Nato a Bordeaux nel 1910, Charbonneau appartiene alla schiera dei non
conformisti studiati da Loubet del Bayle (in Les non-conformistes des
années trente, Seuil), anche se sarebbe riduttivo confinarlo nella
nicchia temporale degli anni Trenta, sia perché Charbonneau ha
continuato a scrivere e operare fino al 1996, anno della sua morte,
sia, soprattutto, perché i temi affrontati dalla sua generazione sono,
varcata ormai la soglia del terzo millennio, ancora i nostri.

Essi sono d’altronde chiaramente delineati fin dagli anni giovanili,
quando Charbonneau si abbandonava a lunghe discussioni con l’amico
Ellul e con altri personaggi destinati poi ad assurgere, nei
rispettivi campi, ad una certa notorietà, come il futuro premio Nobel
per la fisica Alfred Kastler e i matematici Claude Chevalley e Yves
Hébert. Proviamo ad enuclearne alcuni. Anzitutto, la polemica nei
confronti della vita cittadina, già allora dominata dalle automobili
(contro le quali Charbonneau ha scritto un vivace pamphlet,
L’Hommauto), e le sue nevrosi che lo spingevano ad organizzare
campeggi per stare a contatto con la natura, secondo un costume
all’epoca molto diffuso tra i giovani (si pensi ai Wandervögel), e a
denunciare lo stile di vita borghese. La ricerca di una possibile
alternativa oltre il capitalismo e il comunismo, lo Stato liberale e
lo Stato totalitario, l’individualismo e il collettivismo. Qui,
probabilmente, si manifesta uno degli elementi di originalità di
Charbonneau, il quale non si è mai lasciato ammaliare dalle sirene del
fascismo e del nazismo, che pure hanno tentato e sedotto molti
intellettuali sensibili alla prospettiva di una terza via (cfr. Tarmo
Kunnas, La tentazione fascista, Akropolis). Quel canto non aveva
effetto su Charbonneau grazie ad una vena libertaria sempre presente
nei suoi scritti che lo induceva a diffidare istintivamente di ogni
discorso che odorasse anche solo lontanamente di indottrinamento,
inquadramento.
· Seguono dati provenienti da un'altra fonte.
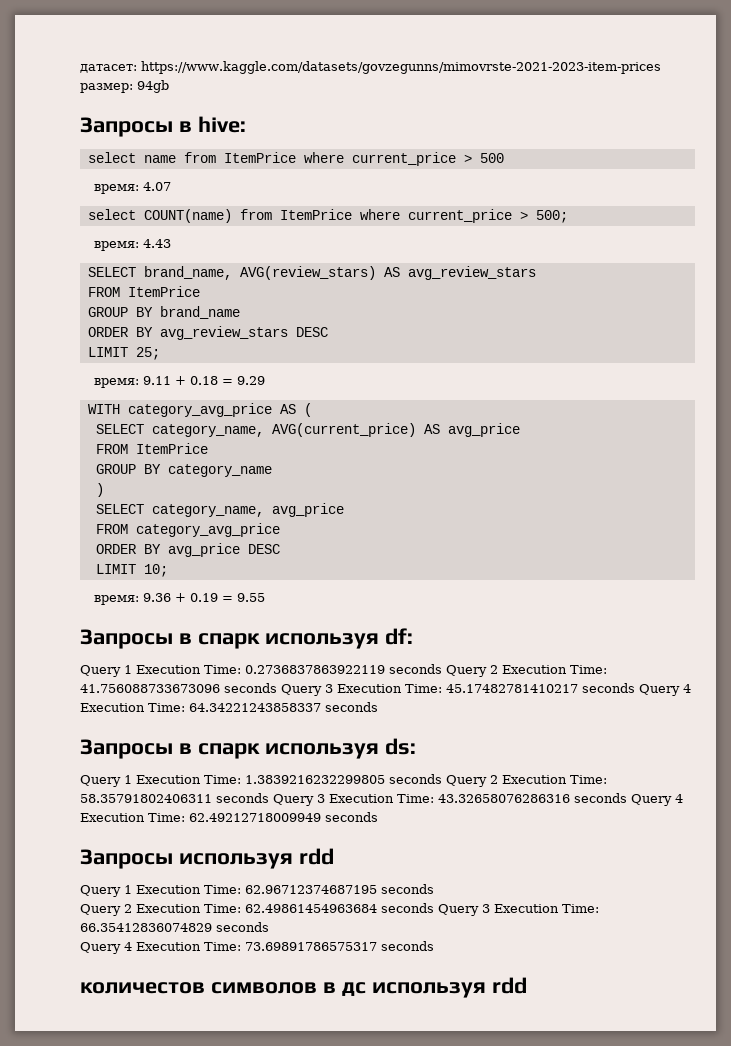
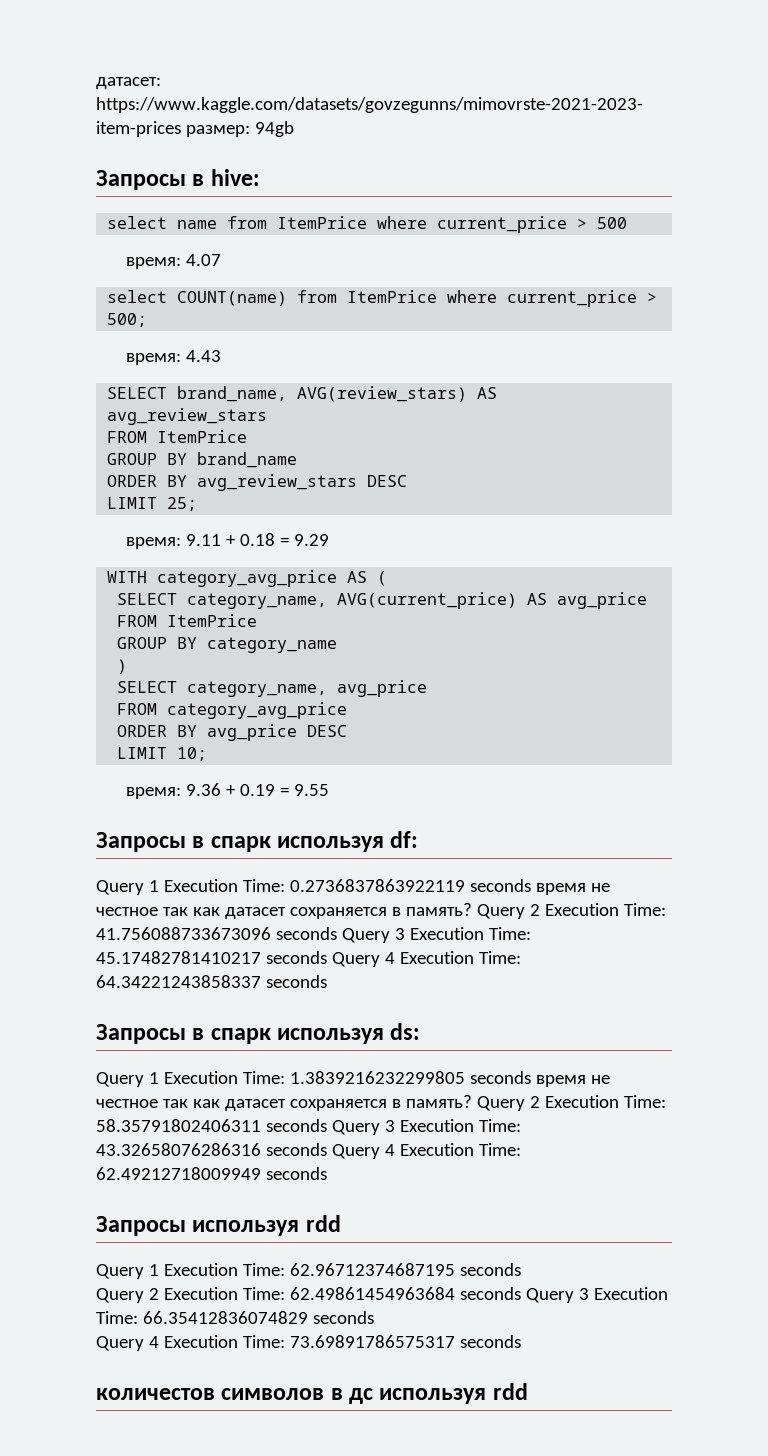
- Query 1 Execution Time: 0.2736837863922119 seconds Query 2 Execution Time: 41.756088733673096 seconds Query 3 Execution Time: 45.17482781410217 seconds Query 4 Execution Time: 64.34221243858337 seconds
+ Query 1 Execution Time: 0.2736837863922119 seconds время не честное так как датасет сохраняется в память? Query 2 Execution Time: 41.756088733673096 seconds Query 3 Execution Time: 45.17482781410217 seconds Query 4 Execution Time: 64.34221243858337 seconds
- Query 1 Execution Time: 1.3839216232299805 seconds Query 2 Execution Time: 58.35791802406311 seconds Query 3 Execution Time: 43.32658076286316 seconds Query 4 Execution Time: 62.49212718009949 seconds
+ Query 1 Execution Time: 1.3839216232299805 seconds время не честное так как датасет сохраняется в память? Query 2 Execution Time: 58.35791802406311 seconds Query 3 Execution Time: 43.32658076286316 seconds Query 4 Execution Time: 62.49212718009949 seconds

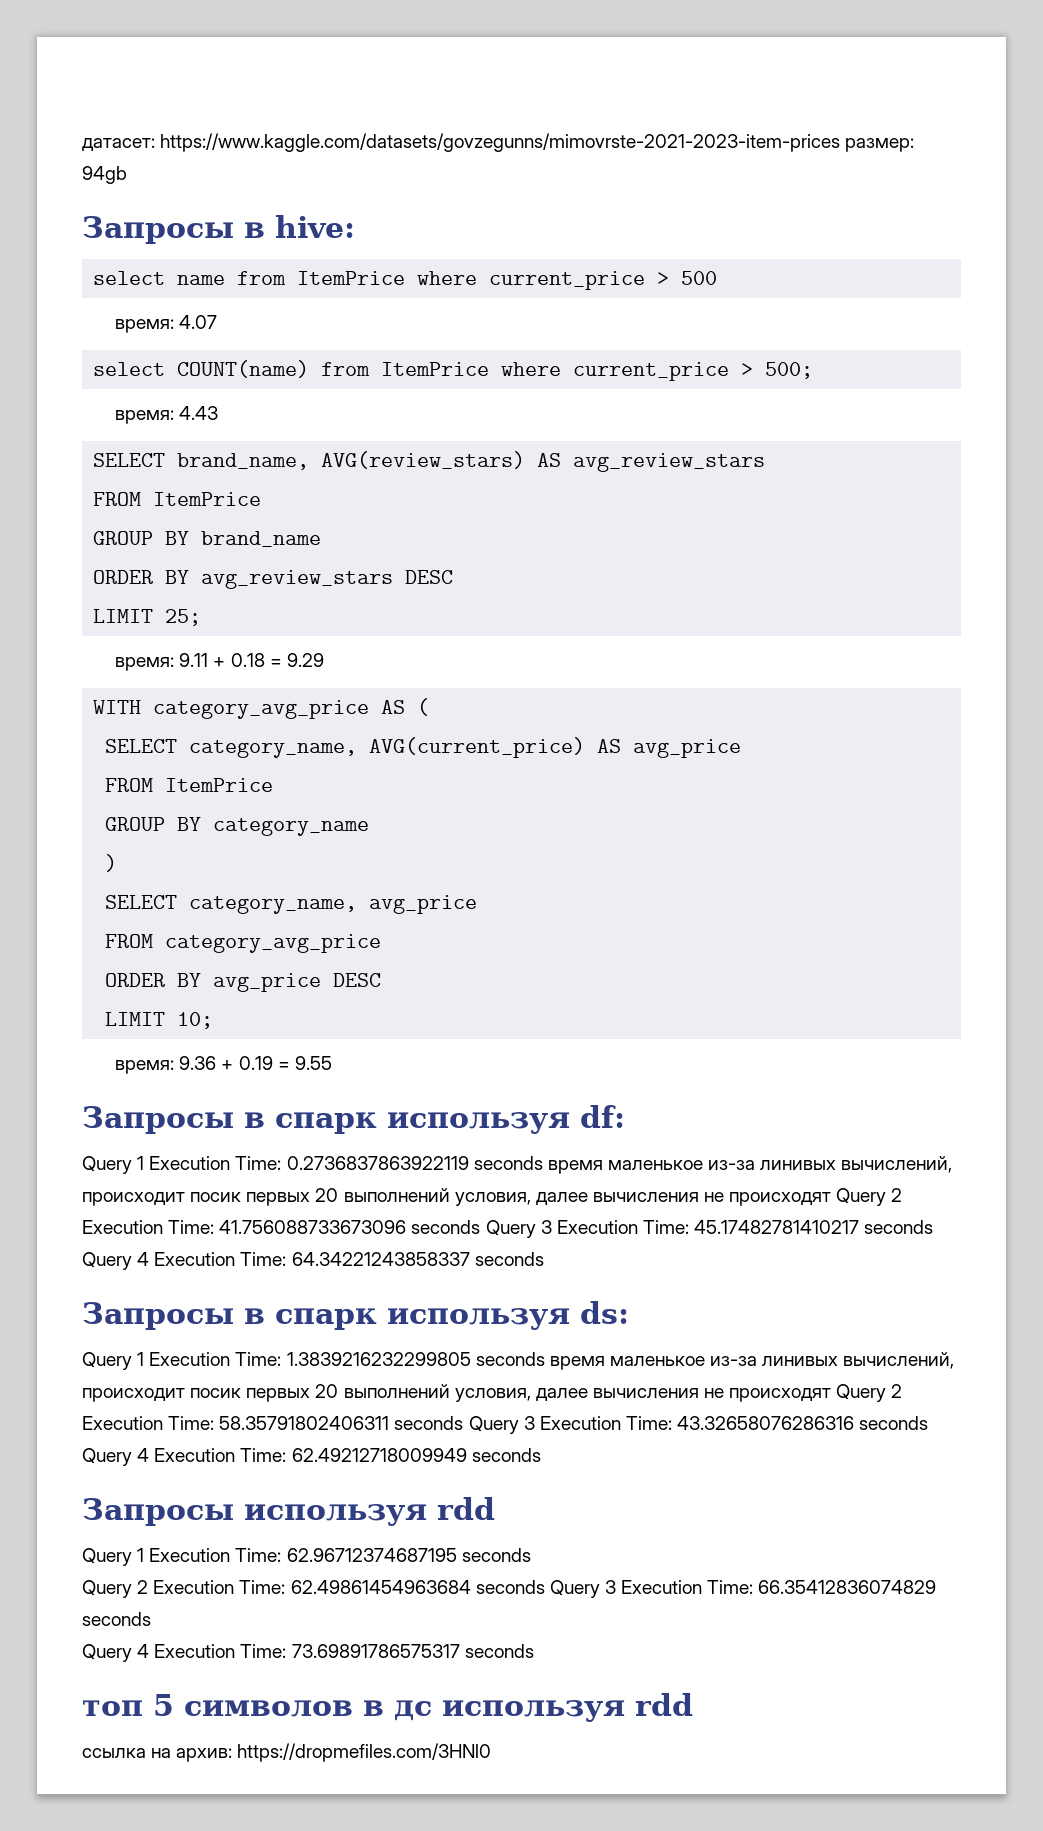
- Query 1 Execution Time: 0.2736837863922119 seconds время не честное так как датасет сохраняется в память? Query 2 Execution Time: 41.756088733673096 seconds Query 3 Execution Time: 45.17482781410217 seconds Query 4 Execution Time: 64.34221243858337 seconds
+ Query 1 Execution Time: 0.2736837863922119 seconds время маленькое из-за линивых вычислений, происходит посик первых 20 выполнений условия, далее вычисления не происходят Query 2 Execution Time: 41.756088733673096 seconds Query 3 Execution Time: 45.17482781410217 seconds Query 4 Execution Time: 64.34221243858337 seconds
- Query 1 Execution Time: 1.3839216232299805 seconds время не честное так как датасет сохраняется в память? Query 2 Execution Time: 58.35791802406311 seconds Query 3 Execution Time: 43.32658076286316 seconds Query 4 Execution Time: 62.49212718009949 seconds
+ Query 1 Execution Time: 1.3839216232299805 seconds время маленькое из-за линивых вычислений, происходит посик первых 20 выполнений условия, далее вычисления не происходят Query 2 Execution Time: 58.35791802406311 seconds Query 3 Execution Time: 43.32658076286316 seconds Query 4 Execution Time: 62.49212718009949 seconds
- количестов символов в дс используя rdd
+ топ 5 символов в дс используя rdd
+ ссылка на архив: https://dropmefiles.com/3HNl0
Questa ricerca lo portò a costeggiare gli ambienti de
L’Ordre nouveau, la rivista di Arnaud Dandieu, Denis de Rougemont e
Alexandre Marc, teorico del federalismo integrale, e di Esprit, la
rivista di Emmanuel Mounier, con il quale stabilì un rapporto più
stretto, fondando a Bordeaux un nucleo di collaboratori e sostenitori
e pronunciando in tale veste conferenze i cui argomenti ci fanno
intuire la peculiarità della posizione di Charbonneau, che l’avrebbe
poi costretto a rompere anche con Mounier, considerato troppo
centralizzatore: la perversione liberale, la fatalità del mondo
moderno, le forze morali, la formazione delle città moderne, il
progresso contro l’uomo, la tecnica del personalismo, il fascismo
figlio del liberalismo, la rivoluzione per una civiltà ascetica,
contro la miseria e contro la ricchezza.

Al centro della riflessione politica di Charbonneau troviamo una
critica dello Stato nazionale che a sua volta rinvia, sul terreno
filosofico, a una critica della modernità, considerata una terribile,
potente macchina livellatrice, omogeneizzante, distruttrice delle
differenze, in quanto preda dell’illusione di possedere la Soluzione,
di aver trovato la risposta definitiva ai problemi dell’umanità, di
aver compreso il movimento della storia, la direzione di marcia verso
la quale tutti, volenti o nolenti, debbono incamminarsi. In questo
quadro, è chiaro che la diversità non può non apparire un ingombrante
ostacolo, da rimuovere al più presto, sulla via del bene e della
felicità. Dietro la maschera di un brulicare di esperienze centrate
sull’io, volte all’autorealizzazione, alla scoperta di sé, troviamo un
volto in sostanza tetragono al cambiamento, ad un vero confronto con
l’altro. La modernità è quindi intrinsecamente cieca alle differenze
ed i regimi totalitari che hanno insanguinato il Novecento sono solo
l’ultima manifestazione (per ora, in attesa delle “delizie” della
globalizzazione) di un male che è iscritto nel codice genetico della
modernità e che esordisce come rivendicazione individualistica: «Le
classi in cui nasce e prospera il nazionalismo», leggiamo ne L’Etat,
«sono quelle in cui si sviluppa l’individualismo: la borghesia e, tra
i borghesi, gli intellettuali». In apparenza, l’individualismo è
l’affermazione di una specificità; in realtà, è una corrente di
pensiero che cancella i multiformi ed al tempo stesso mobili,
instabili, rapporti che nell’universo medievale univano gli uomini tra
loro e al proprio ambiente, per affermare un’unicità astratta,
astorica, derivante da un immaginario stato di natura e
dall’affermazione di diritti naturali uguali per tutti. L’uomo
“individuato” è un uomo solo, unito ai suoi simili dalla razionalità
di fredde norme contrattuali. Questo tipo umano è il necessario,
logico presupposto di quello che Nietzsche chiamerà il più gelido di
tutti i gelidi mostri: lo Stato nazionale, borghese.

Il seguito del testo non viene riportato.